On Sat, Apr 15, 2017 at 8:27 AM, Ray Arachelian <ray.arachelian_at_email.domain.hidden> wrote:

> That's awesome, congrats!
>
>
> -------- Original message --------
> From: Tom Stepleton <stepleton_at_email.domain.hidden>
> Date: 4/15/2017 6:05 AM (GMT-05:00)
> To: LisaList <lisalist_at_email.domain.hidden>
> Subject: Announcing NeoWidEx
>
> Hi everyone,
>
> (Remember that bootloader
> <https://groups.google.com/d/msg/lisalist/XPYlCfLLZ7o/-0GwW8odBAAJ> from
> a while back? I found something to boot with it... :-)
>
> I've made something that might be a useful addition to the Lisa fan's
> toolbox: a formatting and diagnostic utility for Widget hard drives. In the
> tradition of Apple's original Widex
> <http://bitsavers.trailing-edge.com/pdf/apple/disk/widget/Widex_May84.pdf> utility
> and Patrick Schäfer's UsbWidEx
> <http://john.ccac.rwth-aachen.de:8000/patrick/UsbWidEx.htm> peripheral,
> the tool has the unimaginative name "NeoWidEx":
>
>
> <https://raw.githubusercontent.com/stpltn/NeoWidEx/master/images/NeoWidEx.jpg>
>
> NeoWidEx runs on your ROM H Lisa 2, booting from a floppy disk to a
> familiar user interface. It expects a ProFile-compatible hard drive to be
> connected to the built-in (internal, on a 2/10) parallel port, and if that
> hard drive is a Widget, all menu options will be available.

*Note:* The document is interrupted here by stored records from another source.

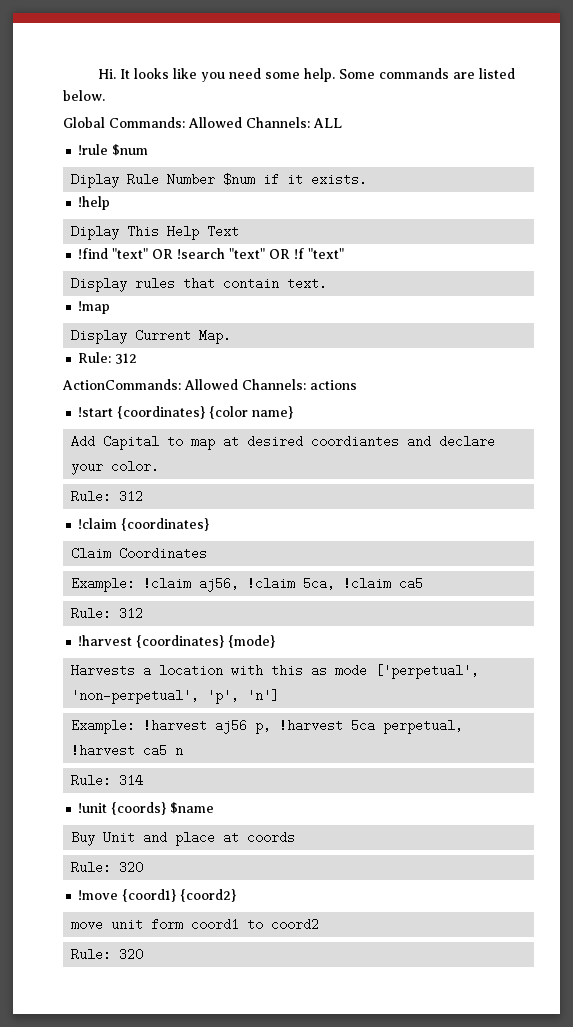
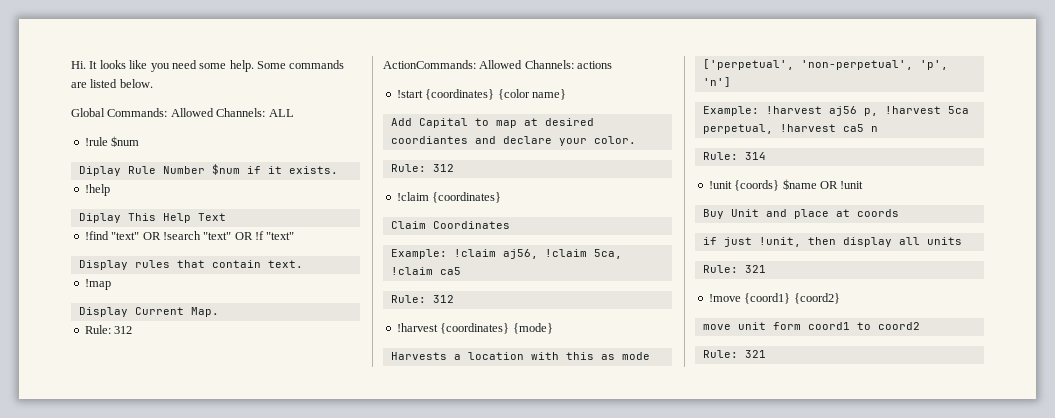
- !unit {coords} $name
+ !unit {coords} $name OR !unit
  Buy Unit and place at coords
- Rule: 320
+ if just !unit, then display all units
+ Rule: 321
  move unit form coord1 to coord2
- Rule: 320
+ Rule: 321

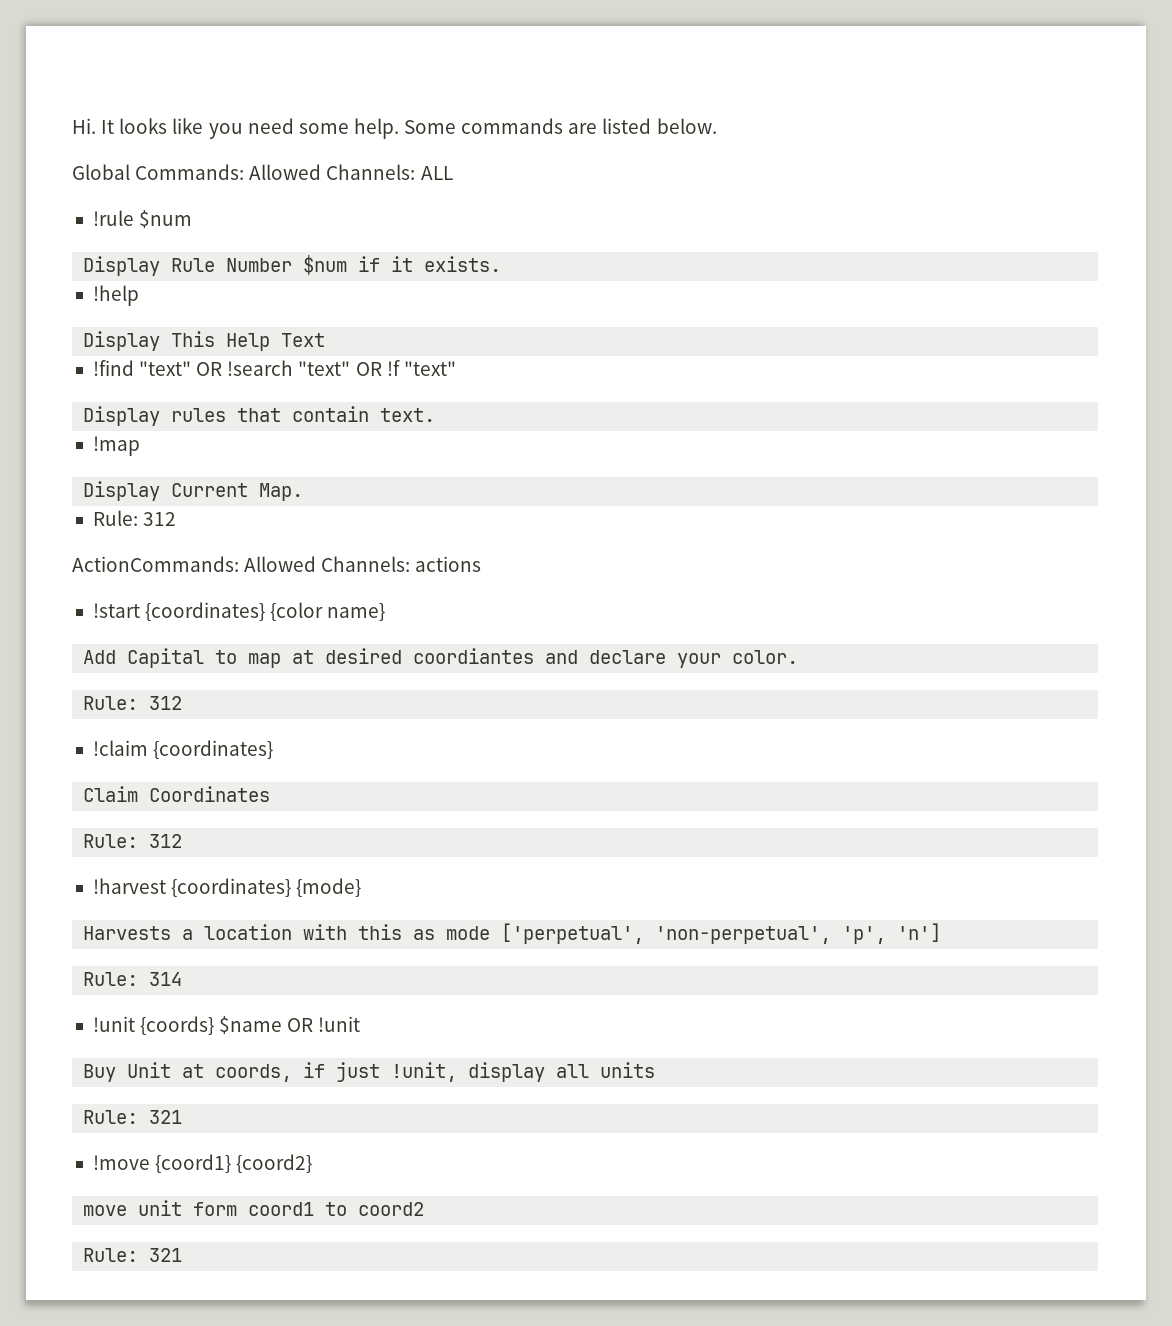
- Diplay Rule Number $num if it exists.
+ Display Rule Number $num if it exists.
- Diplay This Help Text
+ Display This Help Text
- Example: !claim aj56, !claim 5ca, !claim ca5
- Example: !harvest aj56 p, !harvest 5ca perpetual, !harvest ca5 n
- Buy Unit and place at coords
- if just !unit, then display all units
+ Buy Unit at coords, if just !unit, display all units

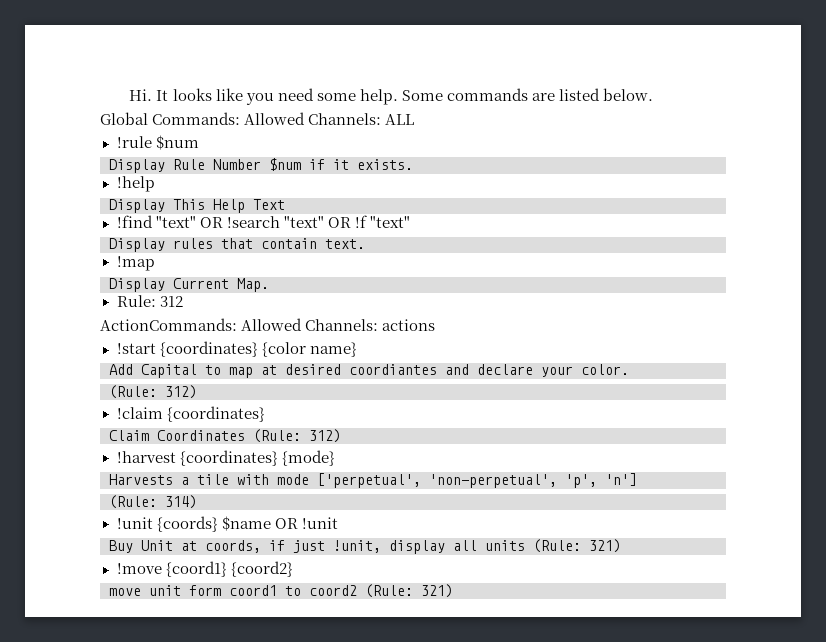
  Add Capital to map at desired coordiantes and declare your color.
- Rule: 312
+ (Rule: 312)
- Claim Coordinates
- Rule: 312
+ Claim Coordinates (Rule: 312)
- Harvests a location with this as mode ['perpetual', 'non-perpetual', 'p', 'n']
+ Harvests a tile with mode ['perpetual', 'non-perpetual', 'p', 'n']
- Rule: 314
+ (Rule: 314)
- Buy Unit at coords, if just !unit, display all units
- Rule: 321
+ Buy Unit at coords, if just !unit, display all units (Rule: 321)
- move unit form coord1 to coord2
- Rule: 321
+ move unit form coord1 to coord2 (Rule: 321)

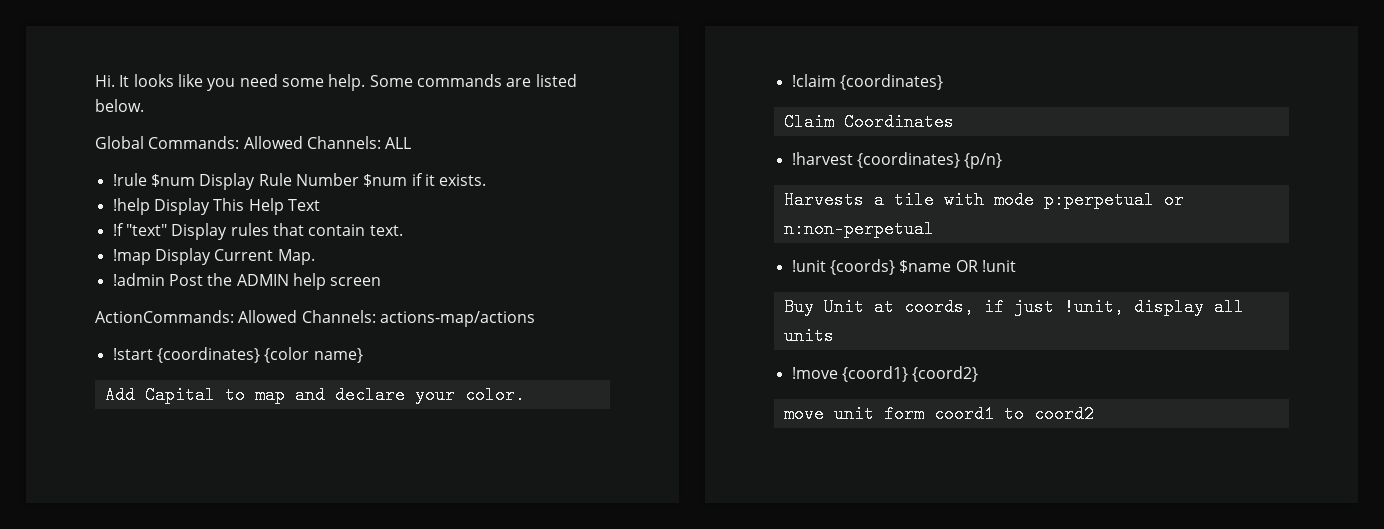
- !rule $num
- Display Rule Number $num if it exists.
+ !rule $num Display Rule Number $num if it exists.
- !help
- Display This Help Text
+ !help Display This Help Text
- !find "text" OR !search "text" OR !f "text"
- Display rules that contain text.
+ !f "text" Display rules that contain text.
- !map
- Display Current Map.
+ !map Display Current Map.
- Rule: 312
+ !admin Post the ADMIN help screen
- ActionCommands: Allowed Channels: actions
+ ActionCommands: Allowed Channels: actions-map/actions
- Add Capital to map at desired coordiantes and declare your color.
- (Rule: 312)
+ Add Capital to map and declare your color.
- Claim Coordinates (Rule: 312)
+ Claim Coordinates
- !harvest {coordinates} {mode}
+ !harvest {coordinates} {p/n}
- Harvests a tile with mode ['perpetual', 'non-perpetual', 'p', 'n']
- (Rule: 314)
+ Harvests a tile with mode p:perpetual or n:non-perpetual
- Buy Unit at coords, if just !unit, display all units (Rule: 321)
+ Buy Unit at coords, if just !unit, display all units
- move unit form coord1 to coord2 (Rule: 321)
+ move unit form coord1 to coord2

You can execute
> a large subset of the Widget commands from the Widget ERS document
> <http://bitsavers.trailing-edge.com/pdf/apple/disk/widget/Widget_ERS.pdf>,
> and you can perform some automated actions as well (like formatting a
> Widget, or searching all sectors on the disk for a byte string). It's
> pretty easy to read the contents of any sector, edit the data, and write it
> back. NeoWidEx isn't anywhere near as powerful as UsbWidEx can be
> (particularly when it's being driven by a program running on a modern PC),
> but you don't have to know how to do surface-mount soldering to get
> NeoWidEx running, so it might just be handy in a pinch. (Fun fact: in the
> time it took me to write NeoWidEx, I learned how to do surface-mount
> soldering.)
>
> Like all good low-level disk utilities, NeoWidEx makes it a breeze to
> destroy all of the data on your drive, so be careful!
>
> All of NeoWidEx's code (about 10k lines of 68k assembly) is released into
> the public domain. Some of the code may be useful for building the user
> interface for similar tools: as long as you don't mind your program jumping
> to unpublished routines in the boot ROM (why should I have to re-program
> all of that stuff?), you get menus, text, and forms for obtaining numerical
> user input.
>
> Storytime: NeoWidEx was written to investigate a mystery on my Widget,
> which had a bad evening in 2015 and decided that many of its blocks were
> failing. The Widget decided to "rescue" the data on these blocks by
> allocating some of the 74 available spare blocks to substitute for the bad
> ones. Unfortunately, the Widget decided that many of these spare blocks
> were also bad, including one of the two that it was already using to store
> copies of the "spare table"---the Widget's ledger for how the spare blocks
> are allocated. Fortunately, the Widget designers had a plan for that:
> simply copy the threatened spare table to yet another spare block.
>
> Eventually my Widget felt better about itself, but once blocks are spared,
> there's no easy way to get the drive to un-spare them. Worse yet, enough
> spare blocks were in use that the Office System warned me that the Widget
> needed servicing. I didn't understand why the drive had gone bad all of a
> sudden and decided to write a tool to investigate. A look at the spare
> table <https://goo.gl/photos/BAyAPfDojdN9uJfQA> revealed the situation
> just described, and although it's possible to "reset" the original spare
> table copies with the Widget's "Initialize_SpareTable" command, this
> couldn't clear the "spared spare table" that had been saved on a different
> spare block.
>
>
>
> As long as the extra spare table was around, the Widget would find it on
> power-up and consider it authoritative. So, I wrote NeoWidEx's "grep"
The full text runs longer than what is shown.